While molecular approaches now provide a quantitative understanding of the mineral layer scale, up-scaling to the clay matrix remains a challenge, in particular because the meso-scale (nm to  m) is hardly accessible to experimental observation, and the microstructure at this scale can only be inferred indirectly (e.g., from small angle scattering). As an alternative to experiments, granular ’meso-scale’ simulations have emerged which aim at taking advantage of the fine understanding obtained at the molecular scale to propose ’coarse-grained’ models at larger scales. The meso-scale physics involves phenomena that are little explored at the molecular scale, in particular the flexibility of the mineral layer and the mechanics of stacks of layers [5]. We propose a meso-scale model for sodium Wyoming montmorillonite, designed specifically to capture the hydration transitions at the layer scale and address the peculiar thermo-hydro-mechanical couplings at conditions representative of geomechanical applications[6].  This meso-scale model is used to investigate in detail the mesostructure and its evolution during mechanical and osmotic loadings.
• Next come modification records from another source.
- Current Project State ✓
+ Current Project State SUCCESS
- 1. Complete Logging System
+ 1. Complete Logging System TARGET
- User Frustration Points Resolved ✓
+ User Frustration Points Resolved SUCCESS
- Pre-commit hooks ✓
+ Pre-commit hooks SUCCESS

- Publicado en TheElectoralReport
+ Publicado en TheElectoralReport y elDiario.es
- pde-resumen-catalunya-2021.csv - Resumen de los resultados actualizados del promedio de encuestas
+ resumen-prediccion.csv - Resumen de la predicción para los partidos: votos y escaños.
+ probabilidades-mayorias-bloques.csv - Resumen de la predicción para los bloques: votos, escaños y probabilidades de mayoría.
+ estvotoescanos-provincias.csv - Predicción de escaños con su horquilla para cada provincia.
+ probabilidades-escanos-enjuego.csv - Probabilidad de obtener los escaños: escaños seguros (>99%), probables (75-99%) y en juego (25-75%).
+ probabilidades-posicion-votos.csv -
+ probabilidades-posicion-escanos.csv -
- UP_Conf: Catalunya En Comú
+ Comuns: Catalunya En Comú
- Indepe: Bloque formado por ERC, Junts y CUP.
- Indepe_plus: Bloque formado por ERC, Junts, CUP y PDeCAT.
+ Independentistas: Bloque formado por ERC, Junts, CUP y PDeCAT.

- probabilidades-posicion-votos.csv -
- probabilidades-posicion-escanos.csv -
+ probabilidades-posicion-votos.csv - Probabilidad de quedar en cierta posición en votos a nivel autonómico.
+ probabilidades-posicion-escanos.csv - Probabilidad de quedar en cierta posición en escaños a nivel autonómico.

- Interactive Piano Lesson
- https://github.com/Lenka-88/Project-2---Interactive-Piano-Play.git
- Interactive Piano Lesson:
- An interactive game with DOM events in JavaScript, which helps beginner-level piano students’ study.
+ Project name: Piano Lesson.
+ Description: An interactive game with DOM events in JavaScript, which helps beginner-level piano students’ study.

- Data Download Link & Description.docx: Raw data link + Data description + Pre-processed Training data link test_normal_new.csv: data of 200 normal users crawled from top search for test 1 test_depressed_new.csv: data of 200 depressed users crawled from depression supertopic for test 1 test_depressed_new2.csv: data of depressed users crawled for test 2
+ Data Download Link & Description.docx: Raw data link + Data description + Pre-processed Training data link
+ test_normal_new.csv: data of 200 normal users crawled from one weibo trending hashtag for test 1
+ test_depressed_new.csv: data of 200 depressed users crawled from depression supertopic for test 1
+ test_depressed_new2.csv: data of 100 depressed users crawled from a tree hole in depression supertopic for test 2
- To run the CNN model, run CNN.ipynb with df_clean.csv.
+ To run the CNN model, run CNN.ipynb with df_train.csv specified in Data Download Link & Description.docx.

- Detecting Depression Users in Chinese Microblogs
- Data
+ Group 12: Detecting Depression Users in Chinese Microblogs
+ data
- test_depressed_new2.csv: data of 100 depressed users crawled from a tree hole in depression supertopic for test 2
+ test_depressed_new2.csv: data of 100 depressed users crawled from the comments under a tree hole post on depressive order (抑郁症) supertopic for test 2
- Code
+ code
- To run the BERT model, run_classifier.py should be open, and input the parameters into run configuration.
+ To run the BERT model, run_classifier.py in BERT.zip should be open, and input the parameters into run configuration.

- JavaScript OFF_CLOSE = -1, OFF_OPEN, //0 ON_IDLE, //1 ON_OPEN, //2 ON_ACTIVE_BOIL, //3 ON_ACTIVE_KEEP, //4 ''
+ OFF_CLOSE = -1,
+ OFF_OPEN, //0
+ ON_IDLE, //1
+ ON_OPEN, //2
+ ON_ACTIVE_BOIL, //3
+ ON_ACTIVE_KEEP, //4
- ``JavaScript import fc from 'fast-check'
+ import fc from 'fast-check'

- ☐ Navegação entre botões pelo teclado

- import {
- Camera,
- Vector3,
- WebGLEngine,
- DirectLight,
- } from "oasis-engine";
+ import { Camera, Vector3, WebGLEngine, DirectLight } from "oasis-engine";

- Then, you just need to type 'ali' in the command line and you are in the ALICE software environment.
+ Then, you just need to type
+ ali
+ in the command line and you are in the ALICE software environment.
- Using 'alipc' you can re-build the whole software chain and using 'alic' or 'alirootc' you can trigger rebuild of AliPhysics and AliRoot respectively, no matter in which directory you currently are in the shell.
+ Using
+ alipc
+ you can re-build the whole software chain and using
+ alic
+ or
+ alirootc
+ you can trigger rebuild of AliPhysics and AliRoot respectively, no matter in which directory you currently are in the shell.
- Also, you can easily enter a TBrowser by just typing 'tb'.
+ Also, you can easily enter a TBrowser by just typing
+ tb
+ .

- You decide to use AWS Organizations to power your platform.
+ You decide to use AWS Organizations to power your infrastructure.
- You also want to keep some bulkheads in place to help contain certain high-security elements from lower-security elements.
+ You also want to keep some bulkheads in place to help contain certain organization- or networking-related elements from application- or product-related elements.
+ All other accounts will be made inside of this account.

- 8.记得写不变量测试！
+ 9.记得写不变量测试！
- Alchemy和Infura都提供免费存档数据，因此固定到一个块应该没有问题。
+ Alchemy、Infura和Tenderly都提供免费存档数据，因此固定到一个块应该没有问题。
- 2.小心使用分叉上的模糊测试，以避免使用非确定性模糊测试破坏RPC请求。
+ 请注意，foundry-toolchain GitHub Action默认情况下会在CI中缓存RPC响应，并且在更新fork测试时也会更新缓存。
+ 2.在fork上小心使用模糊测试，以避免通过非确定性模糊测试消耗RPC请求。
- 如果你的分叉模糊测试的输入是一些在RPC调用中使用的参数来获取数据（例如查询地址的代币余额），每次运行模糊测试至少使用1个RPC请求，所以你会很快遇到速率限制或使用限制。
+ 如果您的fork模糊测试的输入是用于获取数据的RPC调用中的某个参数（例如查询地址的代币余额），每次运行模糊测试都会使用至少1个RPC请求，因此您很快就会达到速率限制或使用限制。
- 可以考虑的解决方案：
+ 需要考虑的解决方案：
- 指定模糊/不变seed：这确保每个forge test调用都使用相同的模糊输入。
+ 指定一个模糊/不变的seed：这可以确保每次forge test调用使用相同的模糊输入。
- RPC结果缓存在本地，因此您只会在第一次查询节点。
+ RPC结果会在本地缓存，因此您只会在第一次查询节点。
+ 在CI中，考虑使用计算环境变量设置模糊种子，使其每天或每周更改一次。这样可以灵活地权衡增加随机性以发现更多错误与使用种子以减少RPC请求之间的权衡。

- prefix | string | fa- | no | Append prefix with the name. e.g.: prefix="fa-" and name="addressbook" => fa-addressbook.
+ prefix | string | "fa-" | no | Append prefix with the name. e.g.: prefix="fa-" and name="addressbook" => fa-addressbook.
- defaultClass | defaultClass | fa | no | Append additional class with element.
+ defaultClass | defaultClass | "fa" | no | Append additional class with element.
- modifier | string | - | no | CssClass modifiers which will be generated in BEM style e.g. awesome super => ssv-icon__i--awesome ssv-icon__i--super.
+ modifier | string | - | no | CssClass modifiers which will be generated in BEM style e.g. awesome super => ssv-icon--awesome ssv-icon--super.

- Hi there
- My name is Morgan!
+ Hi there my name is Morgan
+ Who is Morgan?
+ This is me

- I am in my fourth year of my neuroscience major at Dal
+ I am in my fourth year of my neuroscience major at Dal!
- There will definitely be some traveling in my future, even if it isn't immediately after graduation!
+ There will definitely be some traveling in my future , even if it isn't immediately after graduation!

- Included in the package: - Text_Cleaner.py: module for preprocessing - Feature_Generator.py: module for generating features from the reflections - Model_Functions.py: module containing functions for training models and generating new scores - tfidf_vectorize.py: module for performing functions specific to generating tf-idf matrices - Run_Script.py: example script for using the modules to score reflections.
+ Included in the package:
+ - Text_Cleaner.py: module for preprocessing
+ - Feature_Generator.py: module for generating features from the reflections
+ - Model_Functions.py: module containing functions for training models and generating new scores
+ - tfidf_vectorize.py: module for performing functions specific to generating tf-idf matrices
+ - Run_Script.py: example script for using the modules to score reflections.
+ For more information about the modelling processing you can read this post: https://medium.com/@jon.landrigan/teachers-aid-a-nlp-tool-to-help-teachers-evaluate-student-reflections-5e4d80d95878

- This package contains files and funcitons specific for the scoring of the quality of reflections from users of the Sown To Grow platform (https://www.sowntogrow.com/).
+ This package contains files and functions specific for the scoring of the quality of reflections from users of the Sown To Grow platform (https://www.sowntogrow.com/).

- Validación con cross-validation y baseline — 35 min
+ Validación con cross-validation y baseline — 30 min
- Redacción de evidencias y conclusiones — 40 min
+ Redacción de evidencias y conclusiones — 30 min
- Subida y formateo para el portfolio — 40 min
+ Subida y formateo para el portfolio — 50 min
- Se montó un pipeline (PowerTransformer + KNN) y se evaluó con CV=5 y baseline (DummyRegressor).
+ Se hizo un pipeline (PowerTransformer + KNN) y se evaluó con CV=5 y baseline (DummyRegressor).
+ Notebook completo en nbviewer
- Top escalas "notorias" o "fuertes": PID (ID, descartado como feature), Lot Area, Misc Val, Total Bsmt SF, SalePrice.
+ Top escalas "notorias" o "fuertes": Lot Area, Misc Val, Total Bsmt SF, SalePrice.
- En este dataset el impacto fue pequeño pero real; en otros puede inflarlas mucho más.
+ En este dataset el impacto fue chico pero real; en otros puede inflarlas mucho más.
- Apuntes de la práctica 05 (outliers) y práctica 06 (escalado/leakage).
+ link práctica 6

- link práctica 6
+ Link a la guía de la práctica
[1] Mooney et al. (1952) Journal of the American Chemical Society, 74 (6), 1371–1374

[2] Hensen et al. (2001). The Journal of Chemical Physics, 115(7), 3322–3329.

[3] Tambach et al. (2004). The Journal of Physical Chemistry B, 108(23), 7586–7596.

[4] Brochard, L. (2021). The Journal of Physical Chemistry C, 125(28), 15527–15543.

[5] Honorio et al. (2018) Soft Matter, 14 (36), 7354–7367.

[6] Asadi et al. (2022) Soft Matter, 18 (41), 7931–7948.